Dental Savings Plans
Dental savings plans, also known as dental discount plans, are annual memberships that let you get instant discounts at participating dentists and dental care specialists. On average, plans start at $80 per year and you get between 10% and 60% instant discounts on your procedures. Check out the DentalPlans website for more information.
Other Options for Making Dental Care Prices Manageable
Dental Lifeline Network is a nationwide charitable foundation that can help you find dental practitioners in your area that offer low-cost dental care for seniors.
Another option is Health Center Program services. They offer free or pay-what-you-can dental help if you are financially incapable of paying for dental care.
Also, you may be eligible for Programs of All-Inclusive Care for the Elderly (PACE) if you are over 55 and live in an assisted living facility.
Is it Time for Dental Bridges, Dental Implants, or Dentures?
Even with our best efforts and regular dental visits, there may come a time when teeth need to be extracted and replaced with dentures, bridges, or implants.

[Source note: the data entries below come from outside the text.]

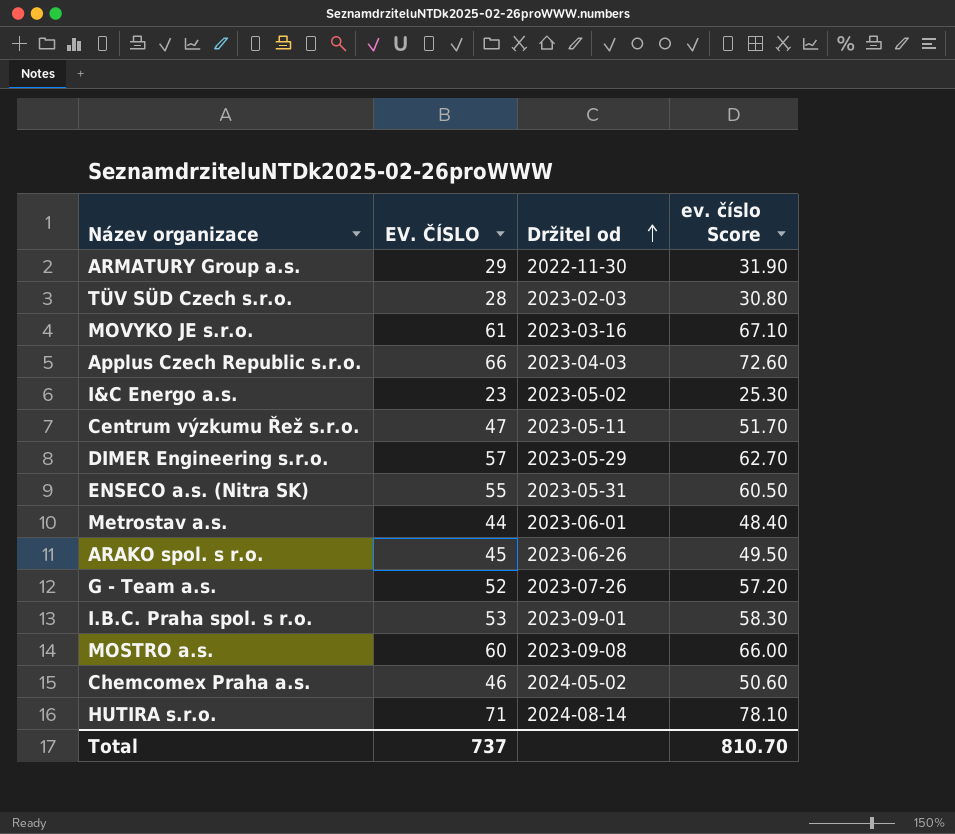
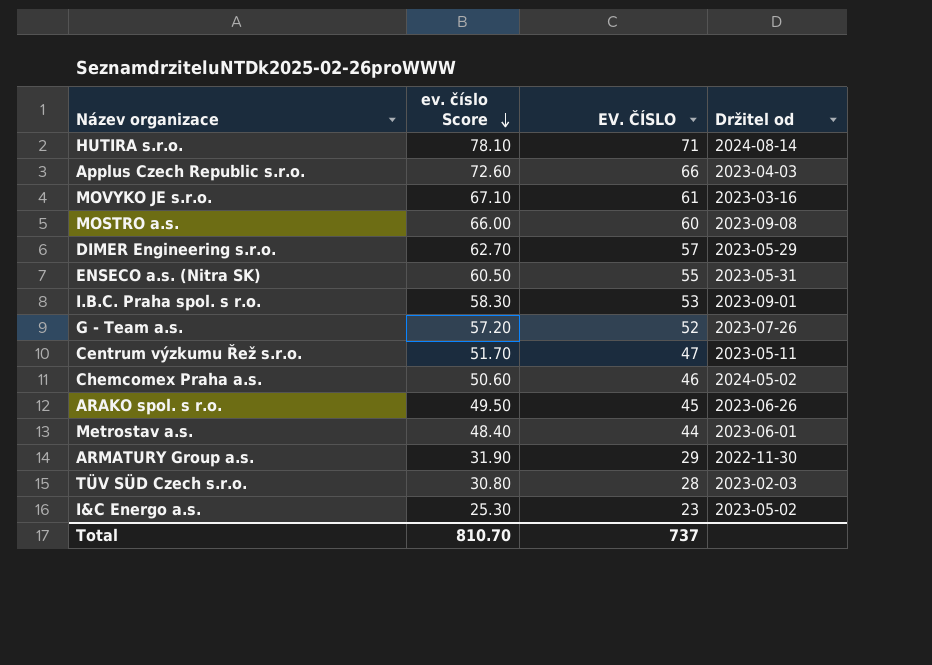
row order: Držitel od ascending -> ev. číslo Score descending
column ev. číslo Score | position: 4 -> 2

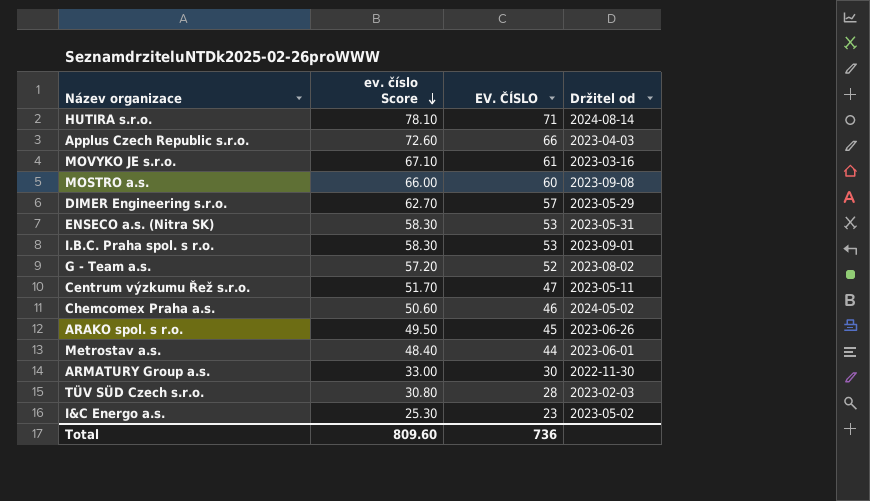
ENSECO a.s. (Nitra SK) | ev. číslo Score: 60.50 -> 58.30
ENSECO a.s. (Nitra SK) | EV. ČÍSLO: 55 -> 53
G - Team a.s. | Držitel od: 2023-07-26 -> 2023-08-02
ARMATURY Group a.s. | ev. číslo Score: 31.90 -> 33.00
ARMATURY Group a.s. | EV. ČÍSLO: 29 -> 30
Total | ev. číslo Score: 810.70 -> 809.60
Total | EV. ČÍSLO: 737 -> 736

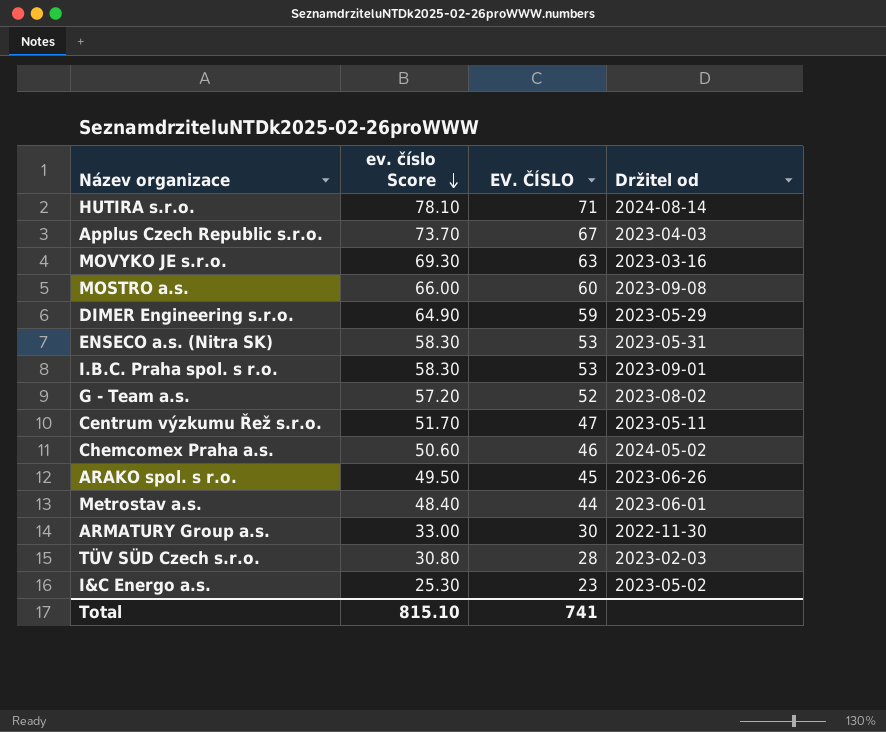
Applus Czech Republic s.r.o. | ev. číslo Score: 72.60 -> 73.70
Applus Czech Republic s.r.o. | EV. ČÍSLO: 66 -> 67
MOVYKO JE s.r.o. | ev. číslo Score: 67.10 -> 69.30
MOVYKO JE s.r.o. | EV. ČÍSLO: 61 -> 63
DIMER Engineering s.r.o. | ev. číslo Score: 62.70 -> 64.90
DIMER Engineering s.r.o. | EV. ČÍSLO: 57 -> 59
Total | ev. číslo Score: 809.60 -> 815.10
Total | EV. ČÍSLO: 736 -> 741

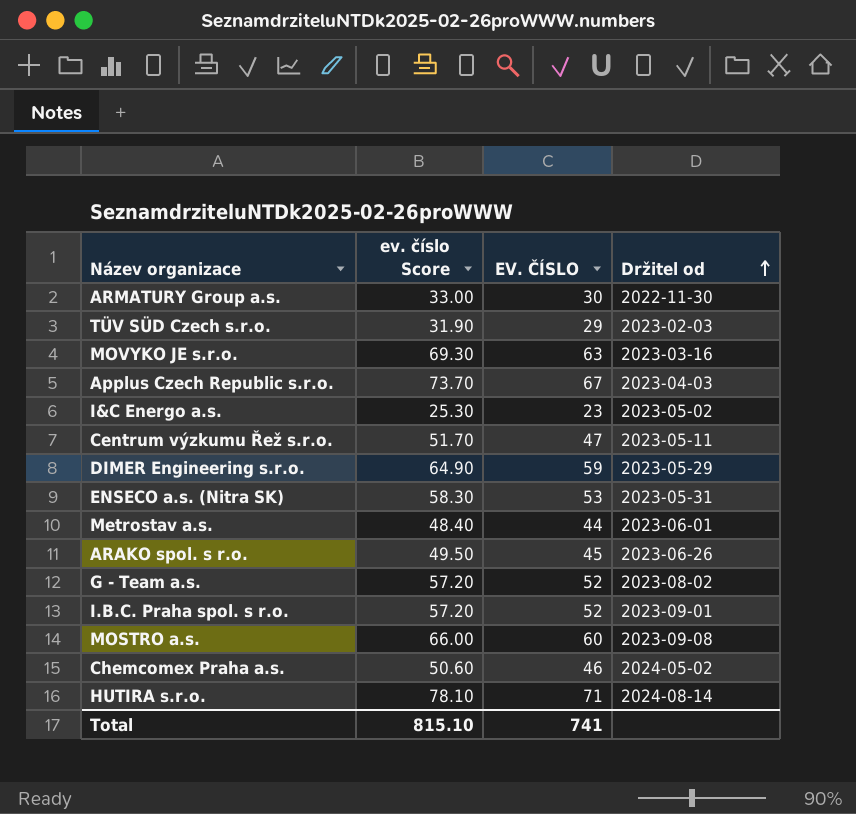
row order: ev. číslo Score descending -> Držitel od ascending
TÜV SÜD Czech s.r.o. | ev. číslo Score: 30.80 -> 31.90
TÜV SÜD Czech s.r.o. | EV. ČÍSLO: 28 -> 29
I.B.C. Praha spol. s r.o. | ev. číslo Score: 58.30 -> 57.20
I.B.C. Praha spol. s r.o. | EV. ČÍSLO: 53 -> 52

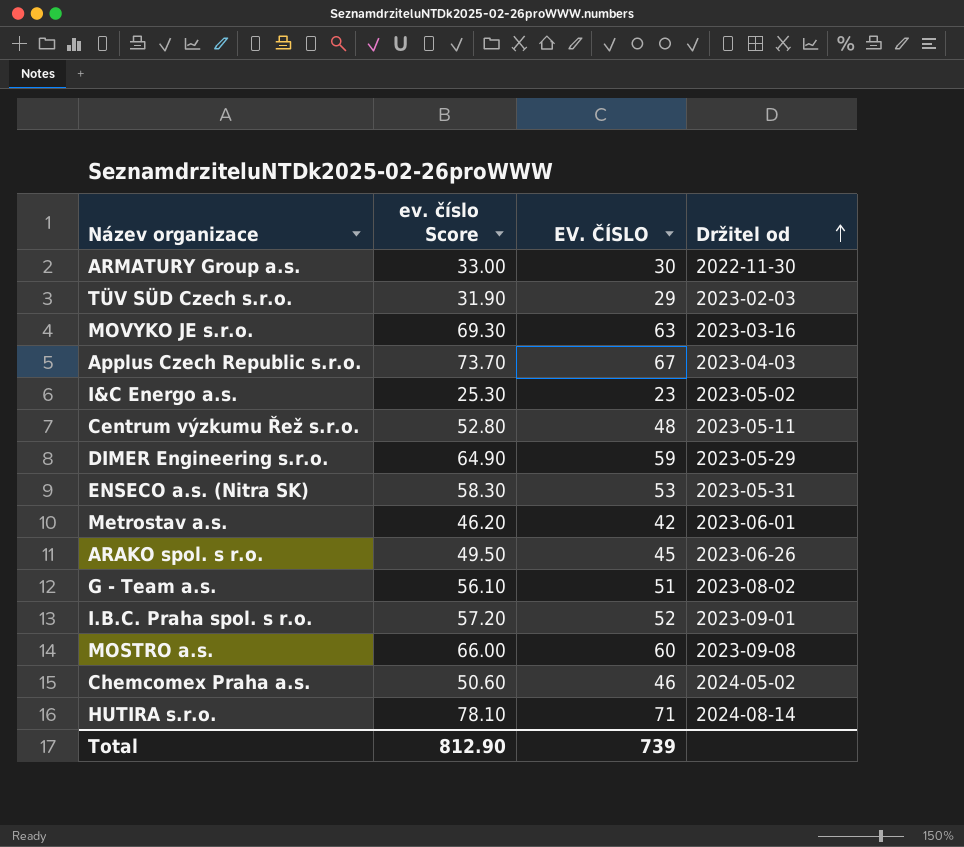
Centrum výzkumu Řež s.r.o. | ev. číslo Score: 51.70 -> 52.80
Centrum výzkumu Řež s.r.o. | EV. ČÍSLO: 47 -> 48
Metrostav a.s. | ev. číslo Score: 48.40 -> 46.20
Metrostav a.s. | EV. ČÍSLO: 44 -> 42
G - Team a.s. | ev. číslo Score: 57.20 -> 56.10
G - Team a.s. | EV. ČÍSLO: 52 -> 51
Total | ev. číslo Score: 815.10 -> 812.90
Total | EV. ČÍSLO: 741 -> 739

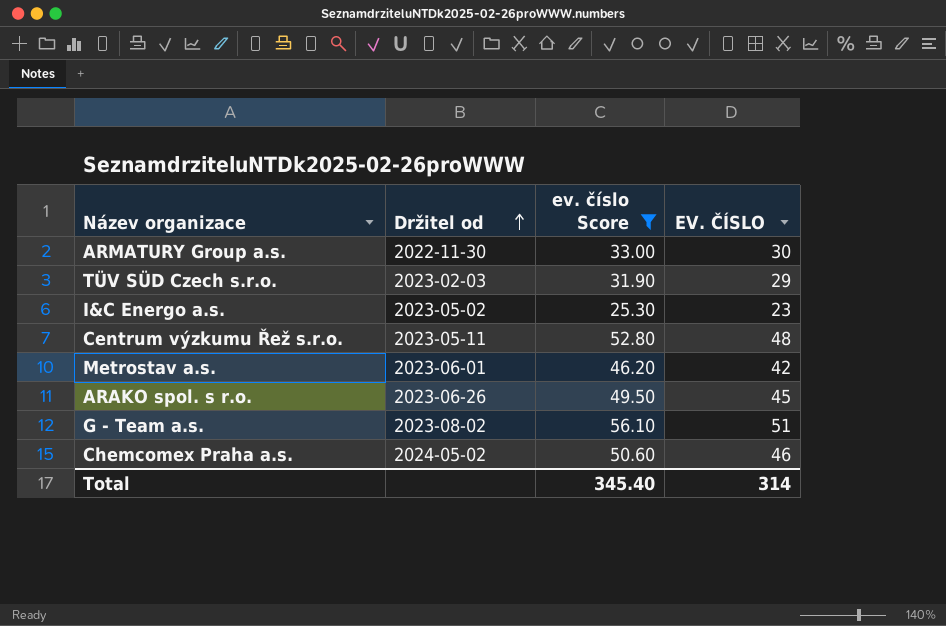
filter: none -> ev. číslo Score <= 56.10
column Držitel od | position: 4 -> 2
Total | ev. číslo Score: 812.90 -> 345.40
Total | EV. ČÍSLO: 739 -> 314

Dental bridges involve shaving away the diseased teeth, creating new fake teeth to replace them. They are then attached with a bridge to the surrounding teeth. Or there are dental implants. These are the complete removal of diseased teeth and replacing them with new fake teeth usually with screws.

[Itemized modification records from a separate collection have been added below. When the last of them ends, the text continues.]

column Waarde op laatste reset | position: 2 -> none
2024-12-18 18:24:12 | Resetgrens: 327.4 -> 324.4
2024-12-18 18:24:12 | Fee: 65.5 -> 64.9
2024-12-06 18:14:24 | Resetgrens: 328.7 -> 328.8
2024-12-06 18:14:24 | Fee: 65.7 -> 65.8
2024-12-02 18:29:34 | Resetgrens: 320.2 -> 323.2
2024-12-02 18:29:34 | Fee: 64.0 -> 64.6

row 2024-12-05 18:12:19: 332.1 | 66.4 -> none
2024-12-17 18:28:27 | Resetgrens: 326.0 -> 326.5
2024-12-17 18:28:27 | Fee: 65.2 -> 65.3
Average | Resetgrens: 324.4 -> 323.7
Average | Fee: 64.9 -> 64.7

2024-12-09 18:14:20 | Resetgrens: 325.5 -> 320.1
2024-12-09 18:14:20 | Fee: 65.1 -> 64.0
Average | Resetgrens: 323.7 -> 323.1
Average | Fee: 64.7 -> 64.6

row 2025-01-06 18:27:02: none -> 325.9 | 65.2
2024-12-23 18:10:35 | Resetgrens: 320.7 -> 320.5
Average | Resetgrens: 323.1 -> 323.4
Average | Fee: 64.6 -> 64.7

Then, there are dentures. You may need dentures if you need several teeth extracted. A set of replacement teeth are created and rest on your gums. Visit the American Academy of Implant Dentistry for more information.
Take Care of Your Teeth
We all want a nice white smile and healthy teeth. A healthy smile makes us look more youthful. It’s crucial to take care of your oral hygiene in order to keep those pearly whites as healthy as possible for as long as you can.